Le cas est un bon exemple de la complexité, des ramifications, et de la prégnance de l’effet-Janus dans le système de la communication. Quelles que soient les étiquettes que l’on porte en temps normal, un tourbillon de communication autour d’une thèse et d’une information par définition impossibles à fixer avec certitude, installe une situation similaire à celle d’une guerre lorsqu’on parle du fog of the war. Il est très difficile d’identifier le sens de l’action des uns et des autres, et les étiquettes ne sont plus du tout une référence sérieuse.
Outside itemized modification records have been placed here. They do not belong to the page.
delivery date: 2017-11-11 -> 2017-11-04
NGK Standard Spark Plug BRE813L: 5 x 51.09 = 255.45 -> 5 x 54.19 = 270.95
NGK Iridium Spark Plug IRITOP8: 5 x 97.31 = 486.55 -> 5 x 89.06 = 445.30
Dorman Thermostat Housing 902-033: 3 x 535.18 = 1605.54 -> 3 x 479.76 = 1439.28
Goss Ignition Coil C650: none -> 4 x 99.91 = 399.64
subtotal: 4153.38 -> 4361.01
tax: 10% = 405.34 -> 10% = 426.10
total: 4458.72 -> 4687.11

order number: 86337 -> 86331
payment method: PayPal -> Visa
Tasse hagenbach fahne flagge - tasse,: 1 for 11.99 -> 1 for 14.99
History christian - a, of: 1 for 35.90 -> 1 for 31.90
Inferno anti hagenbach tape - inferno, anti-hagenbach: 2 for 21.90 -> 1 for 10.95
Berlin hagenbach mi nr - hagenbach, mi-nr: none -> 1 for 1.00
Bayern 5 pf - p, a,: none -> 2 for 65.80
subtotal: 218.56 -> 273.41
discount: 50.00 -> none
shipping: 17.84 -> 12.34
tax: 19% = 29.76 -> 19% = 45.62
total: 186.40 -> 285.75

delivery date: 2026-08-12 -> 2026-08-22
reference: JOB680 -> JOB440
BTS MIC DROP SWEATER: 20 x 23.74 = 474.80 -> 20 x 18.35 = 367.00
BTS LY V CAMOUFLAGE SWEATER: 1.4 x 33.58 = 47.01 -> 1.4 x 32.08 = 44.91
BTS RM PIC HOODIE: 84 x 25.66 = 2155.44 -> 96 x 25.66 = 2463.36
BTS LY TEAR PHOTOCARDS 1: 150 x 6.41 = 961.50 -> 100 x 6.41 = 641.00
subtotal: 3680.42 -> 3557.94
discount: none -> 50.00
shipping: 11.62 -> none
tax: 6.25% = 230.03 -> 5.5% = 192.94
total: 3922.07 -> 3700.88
Il se trouve que, dans cette occurrence de “la garde prétorienne d’Erdogan”, ceux qui ont fait le plus de dégâts antiSystème à terme et en profondeur, en termes de communication, sont les sources du Pentagone qui ont confirmé de diverses façons diverses situations où le Système se montre sous son aspect le plus insupportable. Je n’en fais pas des “dissidents” bien entendu, mais plutôt des “idiots utiles” (le terme leur va si bien).
Quant à ceux qu’on peut prendre comme des “dissidents“, le conseil que je leur donnerai est celui d’une extrême souplesse tactique dans l’évaluation des actes de ceux qu’ils jugent être leurs adversaires. Il ne faut jamais perdre espoir qu’un zombieSystème, quelque part, dans un moment d’égarement, se montrera pour au moins un instant et dans une occurrence, un parfait antiSystème. (Dire cela un peu à la façon d’Anouilh, écrivant : «Vous ne le savez pas, vous autres, mais tout au bout du désespoir il y a une blanche clairière où l’on est presque heureux.»)
(*) J’emploie parfois ce terme d’une façon strictement référencée, l’empruntant très précisément aux dissidents du régime soviétique, essentiellement à partir des années 1960 : “dissident du système soviétique”, du fait de la vertu fondamentale de leur action au moment où ils agirent, face à un système qui présentait une totalité significativeannonciatrice de l’actuel Système enfin identifiable à visage découvert. Aujourd’hui, le terme désigne un “dissident du Système”, quelle que soit sa position officielle, de circonstance, dissimulée, etc., parce que le Système est selon moi le phénomène écrasant de cette “étrange époque”, présentant une totalité décisive et exclusive. M’importe seulement le fait que dans la circonstance où je désigne l’intéressé comme “dissident”, il agit contre le Système, en antiSystème. Je n’emploierais pas ce terme, par exemple pour un “dissident anti-Poutine” ou un “dissident antichinois” ; quelles que soient leurs vertus et la justesse de leur combat, il reste qu’ils se mettent dans une position où ils acceptent inconsciemment ou pas d’être manipulés par le Système, c’est-à-dire de servir ses intérêts. Ainsi les placerais-je dans la sphère de l’inconnaissance, et sans intérêt sinon pour les effets antiSystème qu’ils généreraient par inadvertance.